Für bemerkenswert und weiterführend mag man allenfalls das formale Interesse Simmels gerade an der Kantschen Materie-Problematik als einer theoretischen Durchgangsstation auf Kants Weg vom metaphysischen Realismus zum transzendentalen Idealismus halten, schätzt er doch in einer Anmerkung Kants unklares Schwanken zwischen widersprüchlichen Ansichten gleichzeitig auch als "das Zeichen des frei von jeder Dogmatik nach Wahrheit ringenden Geistes". Auf analoge Weise mag Simmel, laut Lukács "zweifellos die bedeutendste und interessanteste Übergangserscheinung in der ganzen modernen Philosophie", auch zu den Themen der beiden anderen hier abgedruckten Abhandlungen gekommen sein: die "Psychologischen und ethnologischen Studien über Musik" (Überbleibsel eines gescheiterten Dissertationsversuchs) widmen sich dem Problem des Übergangspunktes von Sprache und Musik (bzw. der Widerlegung der Darwinschen Behauptung von der Priorität der Musik über die Sprache durch die Auffassung von Musik als "gesteigerter Sprache"). Der längere knapp 80seitige Aufsatz über "Dantes Psychologie", Niederschlag von Simmels romanistischem Studienanteil, exemplifiziert Dantes Position in der "Übergangsepoche" zwischen Mittelalter und Neuzeit anhand seiner aus verschiedenen Prosa-Schriften und der Commedia rekonstruierten Seelenlehre. Beide Aufsätze sind aber nicht viel mehr als ausgedehnte Kompilationen (wohl ebenfalls ohne großen aktuellen immanenten und fachlichen Wert), die zwar viel investierten Fleiß erkennen lassen, aber kein fesselndes Lektüre-Erlebnis.

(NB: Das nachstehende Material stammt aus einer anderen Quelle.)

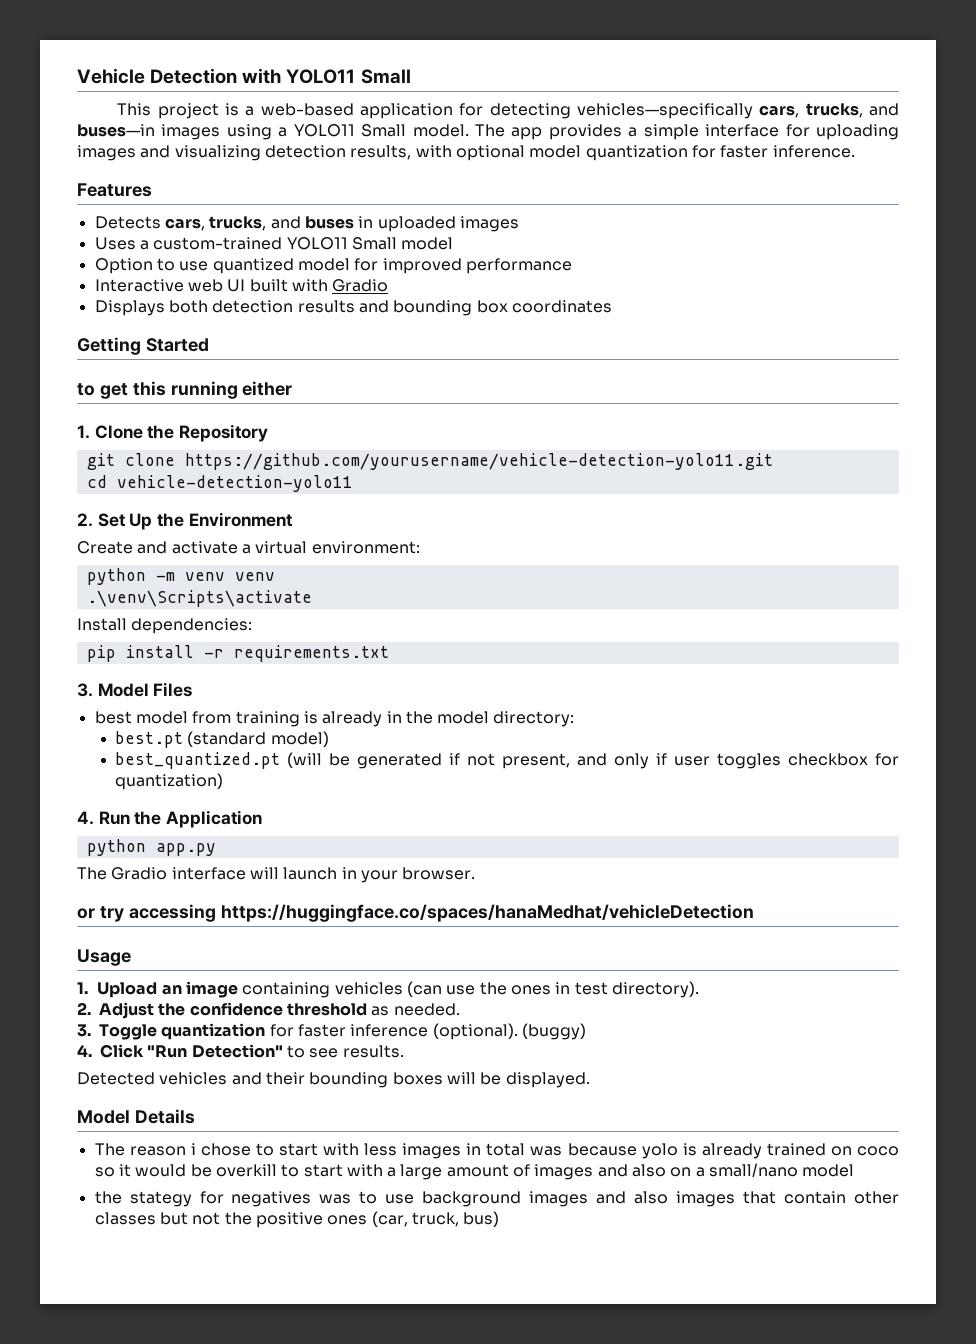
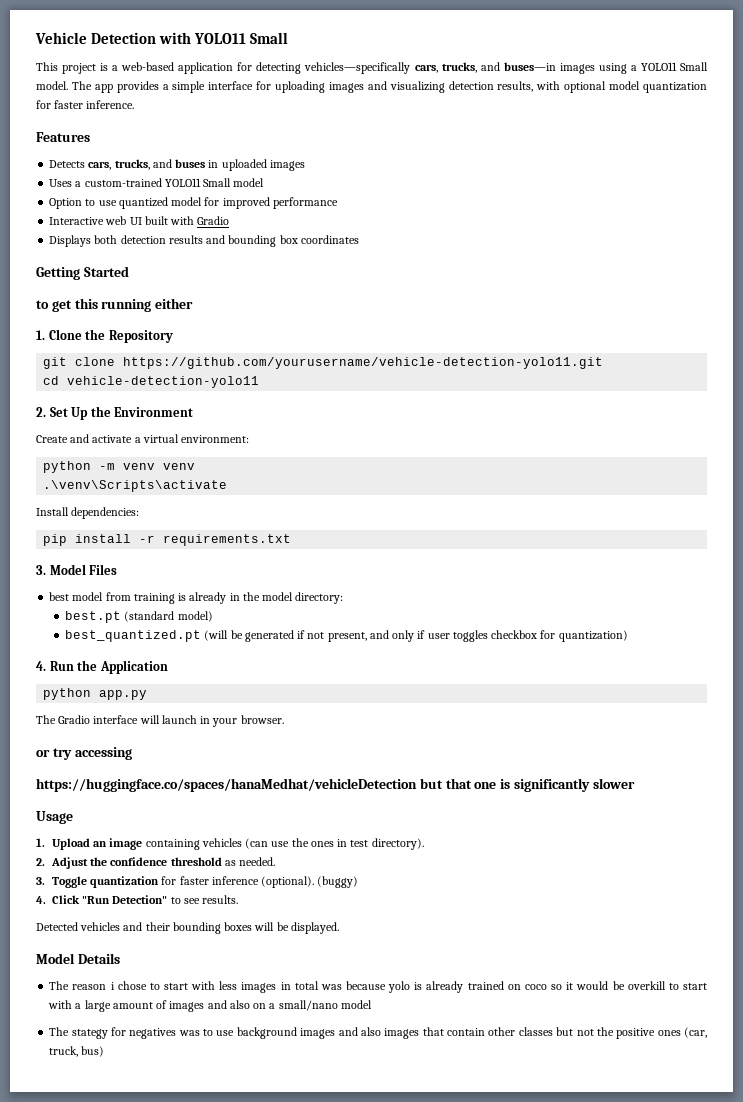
- or try accessing https://huggingface.co/spaces/hanaMedhat/vehicleDetection
+ or try accessing
+ https://huggingface.co/spaces/hanaMedhat/vehicleDetection but that one is significantly slower
- the stategy for negatives was to use background images and also images that contain other classes but not the positive ones (car, truck, bus)
+ The stategy for negatives was to use background images and also images that contain other classes but not the positive ones (car, truck, bus)

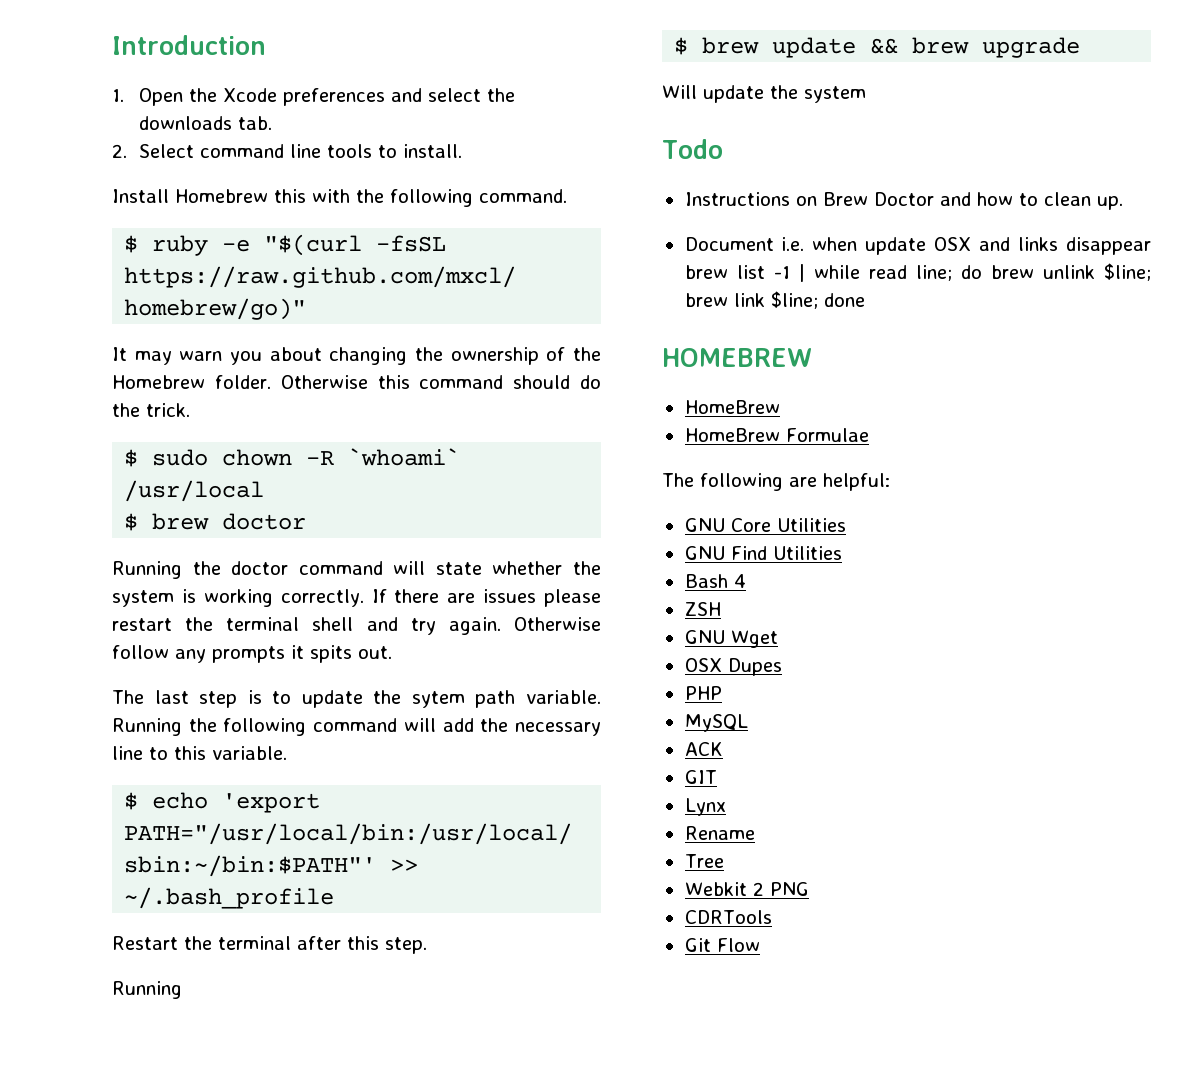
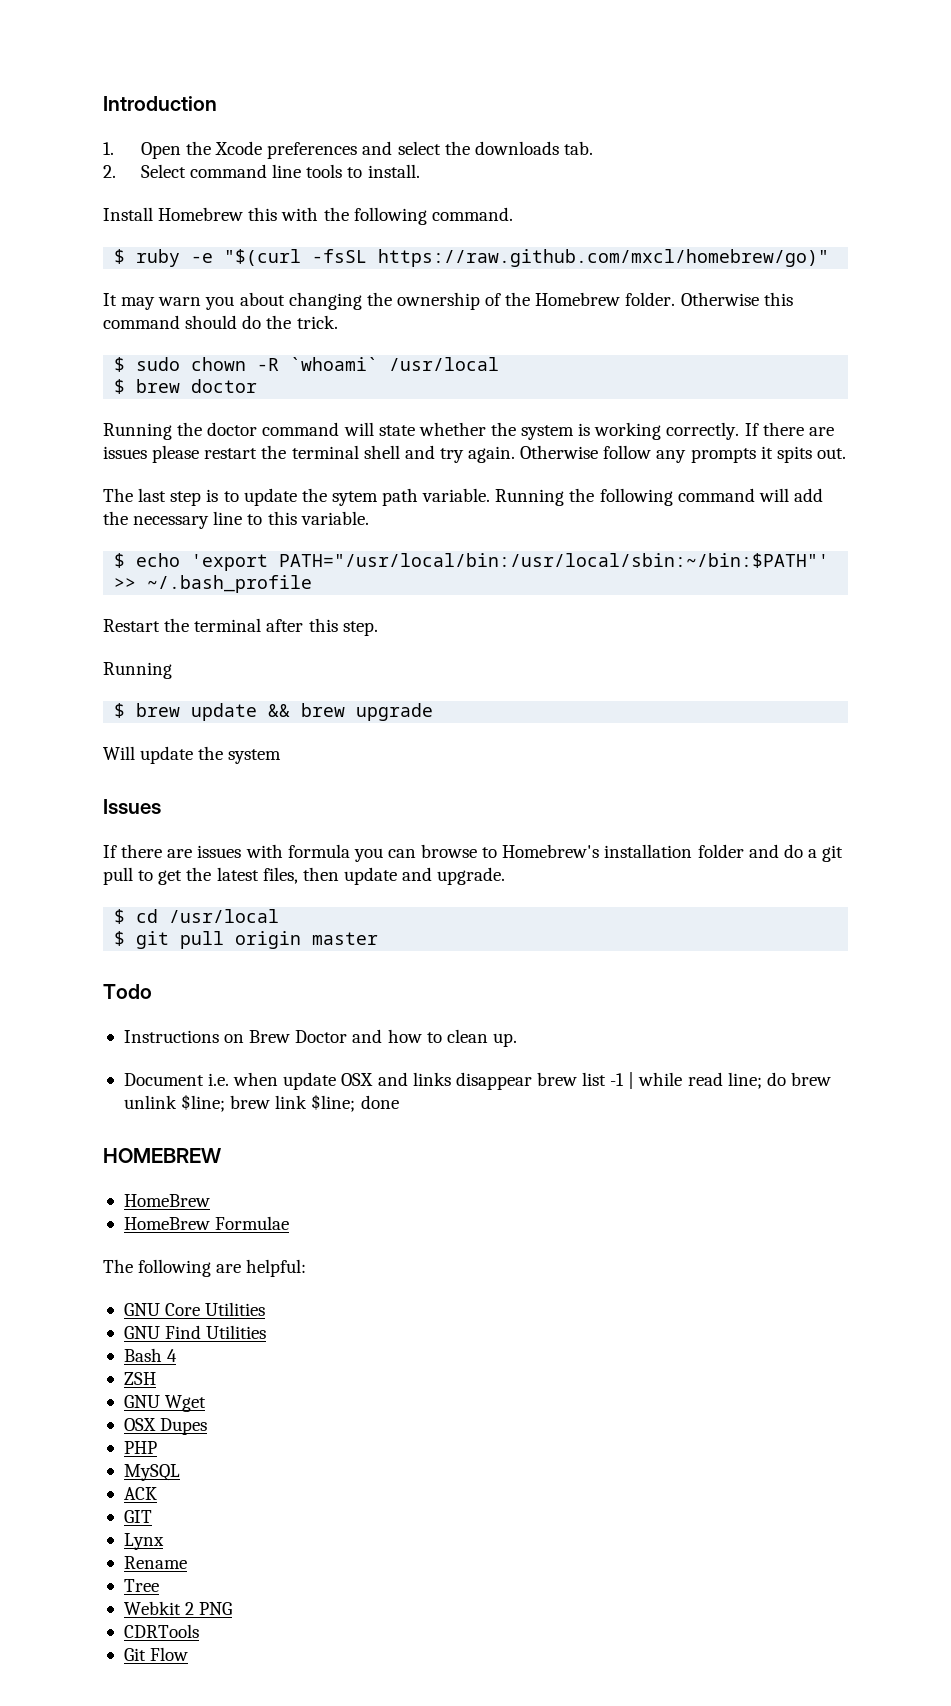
+ Issues
+ If there are issues with formula you can browse to Homebrew's installation folder and do a git pull to get the latest files, then update and upgrade.
+ $ cd /usr/local
+ $ git pull origin master

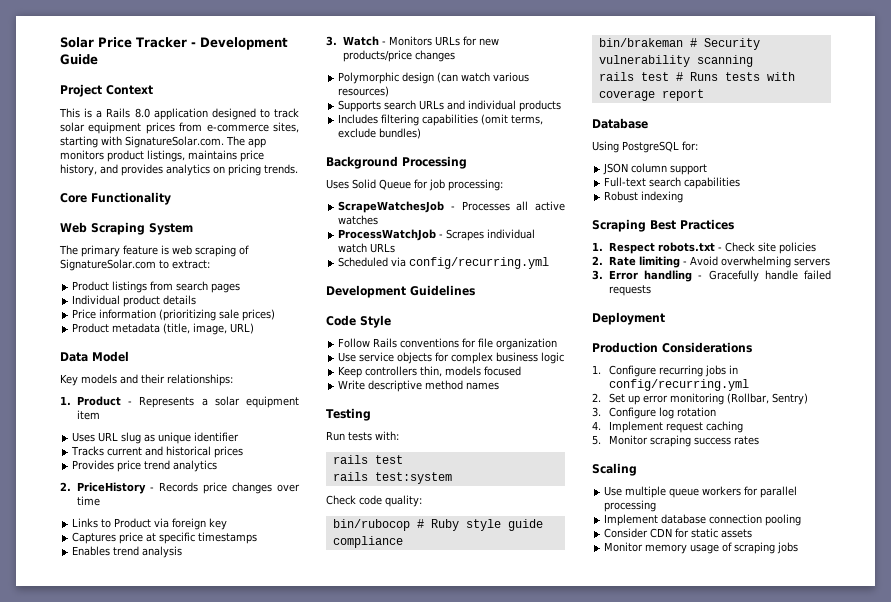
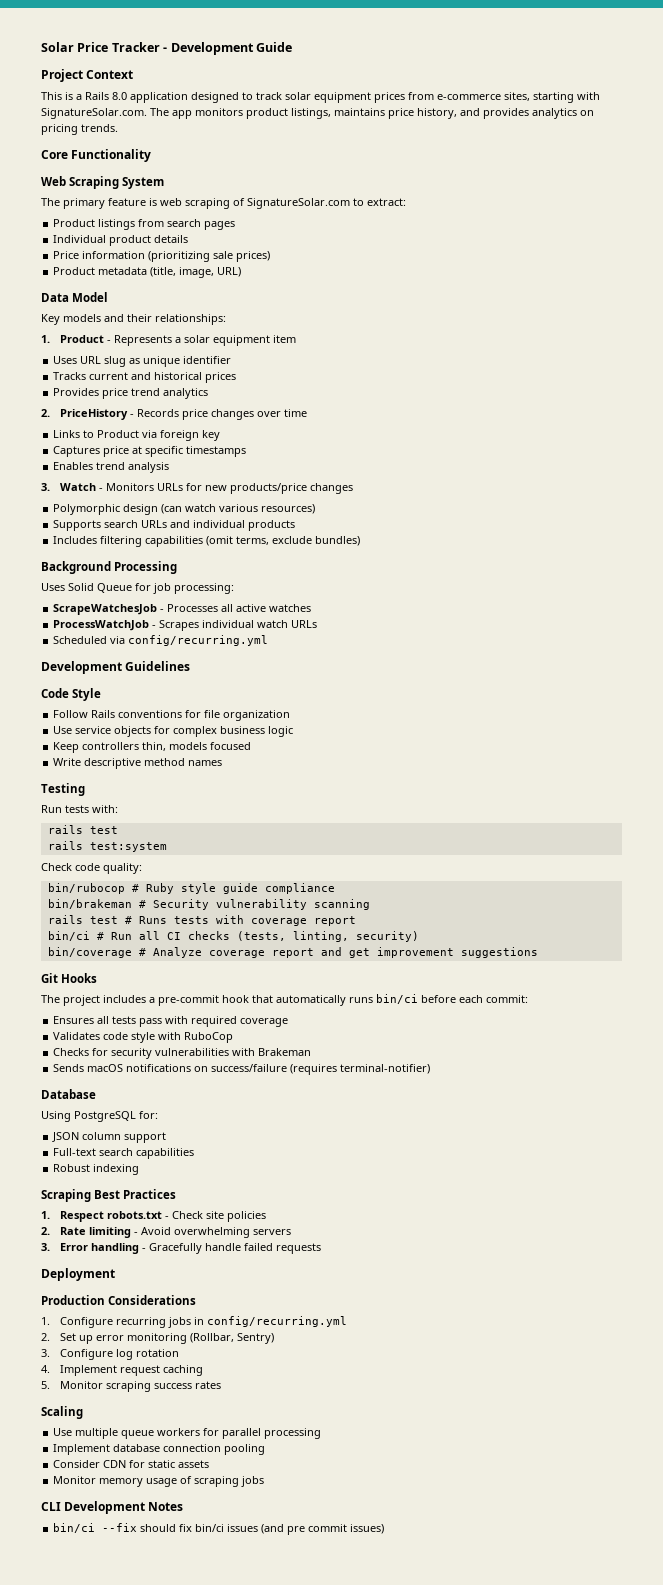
+ bin/ci # Run all CI checks (tests, linting, security)
+ bin/coverage # Analyze coverage report and get improvement suggestions
+ Git Hooks
+ The project includes a pre-commit hook that automatically runs bin/ci before each commit:
+ Ensures all tests pass with required coverage
+ Validates code style with RuboCop
+ Checks for security vulnerabilities with Brakeman
+ Sends macOS notifications on success/failure (requires terminal-notifier)
+ CLI Development Notes
+ bin/ci --fix should fix bin/ci issues (and pre commit issues)

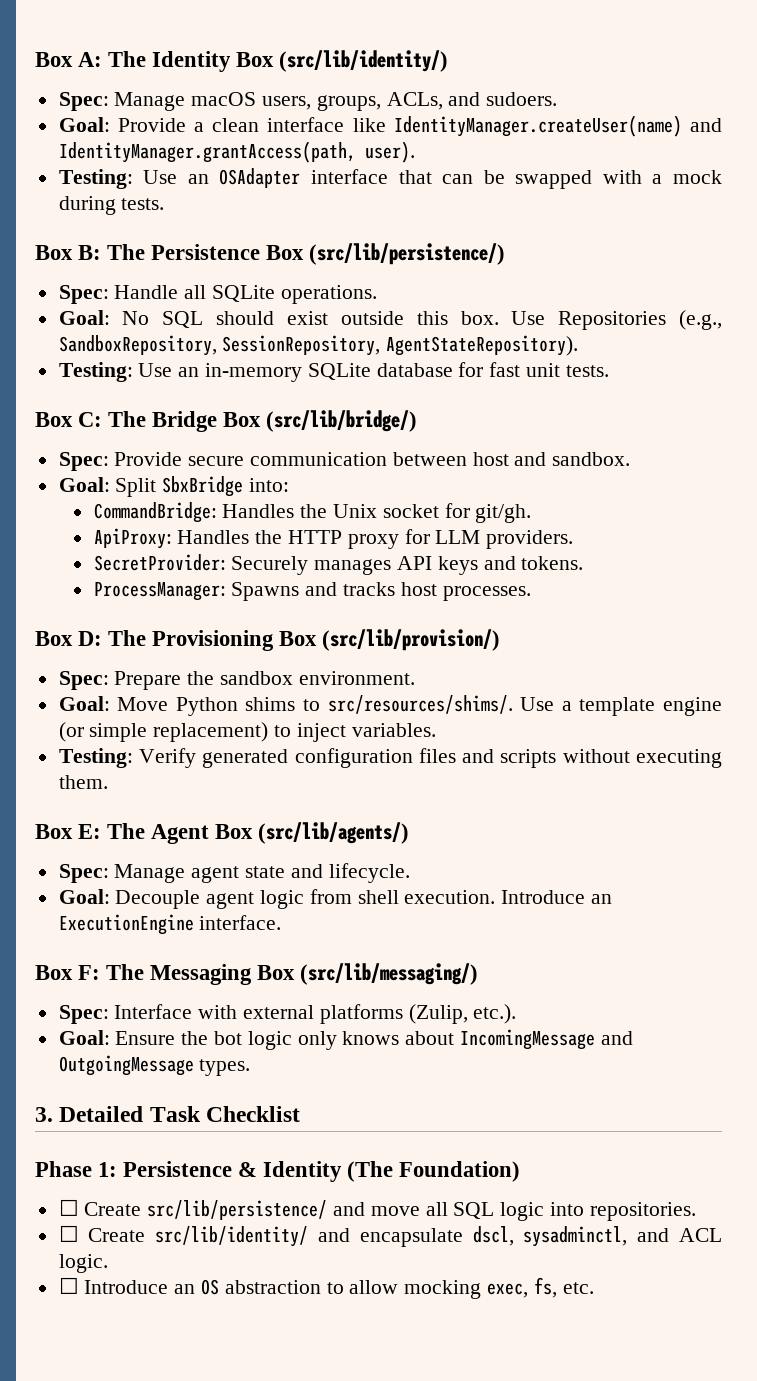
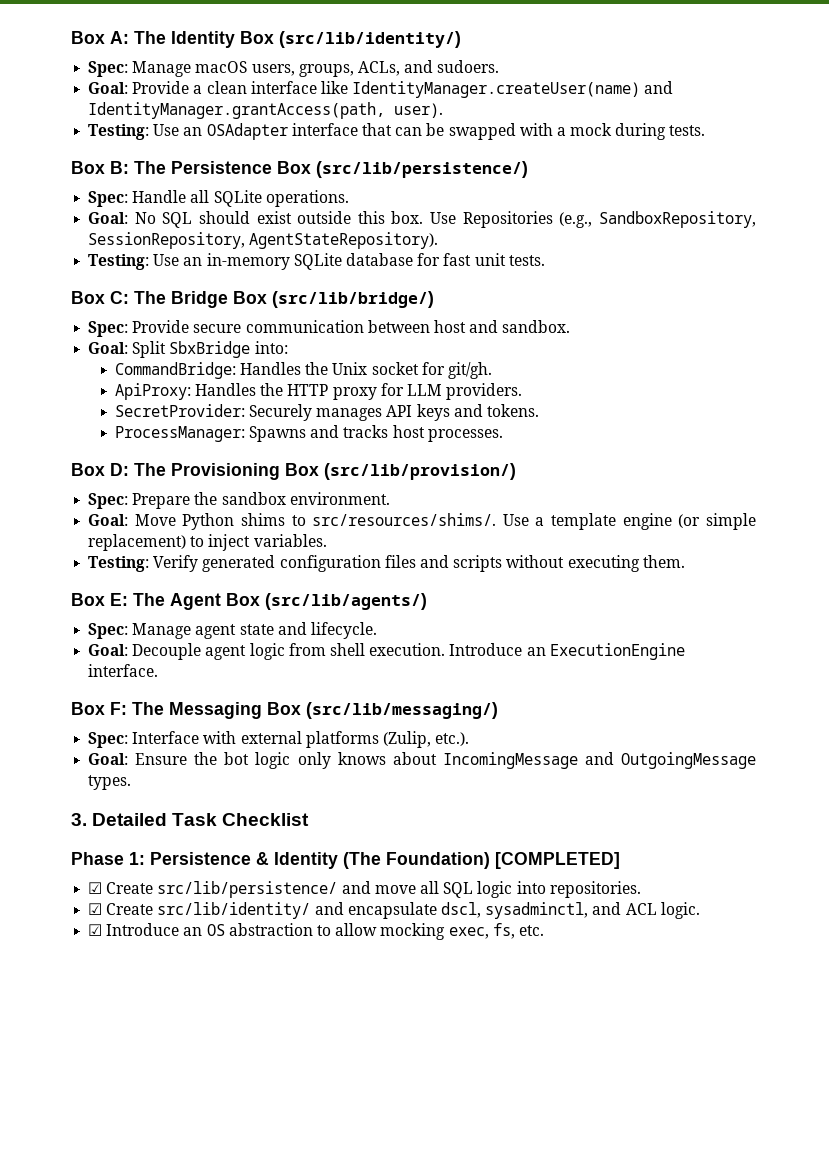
- Phase 1: Persistence & Identity (The Foundation)
- ☐ Create src/lib/persistence/ and move all SQL logic into repositories.
+ Phase 1: Persistence & Identity (The Foundation) [COMPLETED]
+ ☑ Create src/lib/persistence/ and move all SQL logic into repositories.
- ☐ Create src/lib/identity/ and encapsulate dscl, sysadminctl, and ACL logic.
+ ☑ Create src/lib/identity/ and encapsulate dscl, sysadminctl, and ACL logic.
- ☐ Introduce an OS abstraction to allow mocking exec, fs, etc.
+ ☑ Introduce an OS abstraction to allow mocking exec, fs, etc.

Was aber dann doch ein tiefergehendes Interesse erweckt und die oben geäußerte Skepsis über die innere "Notwendigkeit" dieses Bandes tendenziell gegen Null reduziert, ist der auf den ersten Blick den geringsten appeal ausstrahlende Teil, nämlich die "Rezensionen 1883-1901". Denn erst in einigen (beileibe nicht allen) dieser Buchbesprechungen erkennen wir ihn zumindest ansatzweise wieder, den Simmel der gedankenblitzenden tiefen Einsichten und der brillanten Formulierungen; nur hier wird auch der Zusammenhang mit den frühen Hauptschriften deutlich. Denn im Idealfalle handelt es sich hier nicht um "gewöhnliche" 08/15-Buchkritiken: Rezensionen will Simmel nämlich, wie er 1901 in einem Brief erklärt, nur noch in den Fällen schreiben, "wo ich Dinge, die ich so wie so aussprechen möchte, an eine solche Gelegenheit anknüpfe". Die jeweils zu besprechende Veröffentlichung ist also oft nur der Vorwand für einen Kurz-Essay echt Simmelscher Prägung, der nach einer ein sehr allgemein gefasstes Problem aufreißenden Eröffnung zwar vielleicht kurz einige ausgewählte Gedanken des Autors skizziert, daran aber ganz eigene, nicht selten gerade damit stark kontrastierende Weiterführungen und Ausweitungen anschließt. Und als solche, viel mehr denn als "Kritik", sind sie auch gedacht: verbietet doch der quasi-metaphyische Relativismus Simmels die Eindeutigkeit einer einzigen, alleinigen (immer ein-seitigen) "Wahrheit". Der Glaube an die Unüberwindlichkeit von Gegensätzen, von der Letzt- und Gleich-Gültigkeit von miteinander nicht aussöhnbaren konträren Thesen und Tendenzen, die Überwindung von hierarchischen Deduktionen durch die gleichberechtigte "Koordination" der Prinzipien: das ist Simmels Credo, das nicht nur hie und da in den nun wiederveröffentlichten Paralipomena (mehr oder weniger deutlich) durchscheint, sondern wie vor unseren Augen erst "erarbeitet" wird, als Resultat der Auseinandersetzung mit einer vorgegebenen veröffentlichten Meinung. Exemplarisch zeigt z. B. die Diskussion von Jastrows Begriff des "Sozialiberalismus", warum Simmel aufgrund seiner fundamental-relativistischen Einstellung nie ein Parteigänger der Sozialdemokratie sein konnte: politisch denkbar für ihn ist lediglich ein vorläufiger, temporärer "Als ob"-Sozialismus, dem in baldiger Zukunft vielleicht wieder durch den "Individualismus" gegengesteuert werden muss, der es also versteht (wie Simmel mit einer hübschen Formulierung schreibt), "die Gegenwart auszunutzen, ohne die Zukunft zu präjudizieren".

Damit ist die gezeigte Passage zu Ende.